▶ Dataset content
• • • • •

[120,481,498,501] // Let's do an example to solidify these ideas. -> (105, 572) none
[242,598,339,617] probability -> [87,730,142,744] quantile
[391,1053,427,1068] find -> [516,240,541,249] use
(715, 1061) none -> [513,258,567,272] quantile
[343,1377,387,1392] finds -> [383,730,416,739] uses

• • • • •

What is needed is every line from the data above that includes the string "none", copied out.

▶ Result
[120,481,498,501] // Let's do an example to solidify these ideas. -> (105, 572) none
(715, 1061) none -> [513,258,567,272] quantile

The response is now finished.